Detected change data
»»

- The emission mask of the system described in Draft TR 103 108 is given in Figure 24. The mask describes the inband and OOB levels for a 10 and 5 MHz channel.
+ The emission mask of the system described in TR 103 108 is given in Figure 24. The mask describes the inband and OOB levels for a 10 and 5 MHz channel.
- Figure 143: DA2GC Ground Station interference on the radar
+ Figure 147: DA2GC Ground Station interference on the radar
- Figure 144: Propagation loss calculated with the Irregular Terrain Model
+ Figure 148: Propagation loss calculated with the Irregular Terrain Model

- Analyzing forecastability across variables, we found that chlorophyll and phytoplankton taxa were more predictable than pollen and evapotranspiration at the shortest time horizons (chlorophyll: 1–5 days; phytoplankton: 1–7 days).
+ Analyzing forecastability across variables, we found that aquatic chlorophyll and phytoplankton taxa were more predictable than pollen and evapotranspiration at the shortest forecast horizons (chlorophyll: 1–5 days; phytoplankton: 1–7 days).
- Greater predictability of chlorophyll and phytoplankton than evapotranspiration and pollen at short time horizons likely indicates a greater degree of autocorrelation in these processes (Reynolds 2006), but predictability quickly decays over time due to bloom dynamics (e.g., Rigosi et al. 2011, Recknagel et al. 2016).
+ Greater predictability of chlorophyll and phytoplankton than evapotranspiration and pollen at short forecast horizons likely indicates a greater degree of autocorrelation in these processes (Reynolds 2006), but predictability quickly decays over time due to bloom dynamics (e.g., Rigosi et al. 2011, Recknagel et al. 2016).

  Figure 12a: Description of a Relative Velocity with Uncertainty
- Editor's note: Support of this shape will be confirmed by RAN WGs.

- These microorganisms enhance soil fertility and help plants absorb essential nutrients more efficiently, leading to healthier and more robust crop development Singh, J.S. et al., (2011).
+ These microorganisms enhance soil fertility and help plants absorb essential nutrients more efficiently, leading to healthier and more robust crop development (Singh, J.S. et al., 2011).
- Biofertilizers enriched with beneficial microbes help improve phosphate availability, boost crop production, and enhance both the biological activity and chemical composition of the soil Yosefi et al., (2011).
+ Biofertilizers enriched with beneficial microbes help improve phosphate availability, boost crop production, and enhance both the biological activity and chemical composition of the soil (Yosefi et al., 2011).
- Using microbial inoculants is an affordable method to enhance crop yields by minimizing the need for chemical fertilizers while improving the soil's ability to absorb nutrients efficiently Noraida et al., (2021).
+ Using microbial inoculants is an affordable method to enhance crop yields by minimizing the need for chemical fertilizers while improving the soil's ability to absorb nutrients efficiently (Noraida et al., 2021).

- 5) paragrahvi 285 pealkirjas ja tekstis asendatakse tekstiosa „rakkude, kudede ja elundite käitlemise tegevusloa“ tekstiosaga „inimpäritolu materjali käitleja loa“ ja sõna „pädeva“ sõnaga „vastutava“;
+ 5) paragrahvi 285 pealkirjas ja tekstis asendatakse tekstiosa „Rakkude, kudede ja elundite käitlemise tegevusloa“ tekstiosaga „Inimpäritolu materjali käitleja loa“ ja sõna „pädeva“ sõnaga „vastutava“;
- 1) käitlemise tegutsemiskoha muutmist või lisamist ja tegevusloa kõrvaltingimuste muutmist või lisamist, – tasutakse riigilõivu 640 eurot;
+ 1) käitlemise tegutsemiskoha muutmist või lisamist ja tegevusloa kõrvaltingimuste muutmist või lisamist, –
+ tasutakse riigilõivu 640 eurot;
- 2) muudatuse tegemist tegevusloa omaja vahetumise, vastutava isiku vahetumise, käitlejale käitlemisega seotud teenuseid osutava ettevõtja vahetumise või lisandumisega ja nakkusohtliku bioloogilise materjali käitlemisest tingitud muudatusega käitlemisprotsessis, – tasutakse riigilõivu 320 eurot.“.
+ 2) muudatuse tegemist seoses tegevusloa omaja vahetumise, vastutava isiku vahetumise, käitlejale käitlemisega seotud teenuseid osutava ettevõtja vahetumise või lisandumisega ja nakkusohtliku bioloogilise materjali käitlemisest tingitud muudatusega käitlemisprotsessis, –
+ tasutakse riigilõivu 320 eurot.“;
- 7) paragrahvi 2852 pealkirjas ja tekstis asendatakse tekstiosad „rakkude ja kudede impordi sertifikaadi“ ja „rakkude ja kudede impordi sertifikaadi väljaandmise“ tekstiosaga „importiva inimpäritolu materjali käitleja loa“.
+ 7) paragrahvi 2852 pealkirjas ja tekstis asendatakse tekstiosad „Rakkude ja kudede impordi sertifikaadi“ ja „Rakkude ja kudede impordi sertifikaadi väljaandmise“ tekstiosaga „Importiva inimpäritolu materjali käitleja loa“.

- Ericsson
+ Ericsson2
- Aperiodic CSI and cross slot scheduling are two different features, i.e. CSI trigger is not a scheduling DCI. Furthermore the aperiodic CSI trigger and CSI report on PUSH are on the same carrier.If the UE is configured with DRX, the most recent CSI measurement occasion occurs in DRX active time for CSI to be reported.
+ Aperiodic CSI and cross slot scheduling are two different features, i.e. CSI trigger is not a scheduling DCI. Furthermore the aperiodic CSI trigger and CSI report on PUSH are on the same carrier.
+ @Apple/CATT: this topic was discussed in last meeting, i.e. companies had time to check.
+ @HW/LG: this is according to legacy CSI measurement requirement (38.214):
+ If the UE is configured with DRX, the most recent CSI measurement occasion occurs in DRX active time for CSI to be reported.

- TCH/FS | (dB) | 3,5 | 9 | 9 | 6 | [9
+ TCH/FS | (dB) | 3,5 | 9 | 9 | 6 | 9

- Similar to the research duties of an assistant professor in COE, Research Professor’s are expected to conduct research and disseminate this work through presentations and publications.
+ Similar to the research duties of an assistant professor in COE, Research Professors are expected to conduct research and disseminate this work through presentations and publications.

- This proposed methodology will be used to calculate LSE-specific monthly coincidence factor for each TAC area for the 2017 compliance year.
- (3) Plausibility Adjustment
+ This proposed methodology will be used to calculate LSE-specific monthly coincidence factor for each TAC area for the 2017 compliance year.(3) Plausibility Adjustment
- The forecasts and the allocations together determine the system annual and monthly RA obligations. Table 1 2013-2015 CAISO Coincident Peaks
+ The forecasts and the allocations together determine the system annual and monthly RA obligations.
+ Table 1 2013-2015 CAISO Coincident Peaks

««

Assignment
Print the records above verbatim from their first line to the line containing "- Greater predictability", both included, and stop there.

Solution to this problem
- The emission mask of the system described in Draft TR 103 108 is given in Figure 24. The mask describes the inband and OOB levels for a 10 and 5 MHz channel.
+ The emission mask of the system described in TR 103 108 is given in Figure 24. The mask describes the inband and OOB levels for a 10 and 5 MHz channel.
- Figure 143: DA2GC Ground Station interference on the radar
+ Figure 147: DA2GC Ground Station interference on the radar
- Figure 144: Propagation loss calculated with the Irregular Terrain Model
+ Figure 148: Propagation loss calculated with the Irregular Terrain Model

- Analyzing forecastability across variables, we found that chlorophyll and phytoplankton taxa were more predictable than pollen and evapotranspiration at the shortest time horizons (chlorophyll: 1–5 days; phytoplankton: 1–7 days).
+ Analyzing forecastability across variables, we found that aquatic chlorophyll and phytoplankton taxa were more predictable than pollen and evapotranspiration at the shortest forecast horizons (chlorophyll: 1–5 days; phytoplankton: 1–7 days).
- Greater predictability of chlorophyll and phytoplankton than evapotranspiration and pollen at short time horizons likely indicates a greater degree of autocorrelation in these processes (Reynolds 2006), but predictability quickly decays over time due to bloom dynamics (e.g., Rigosi et al. 2011, Recknagel et al. 2016).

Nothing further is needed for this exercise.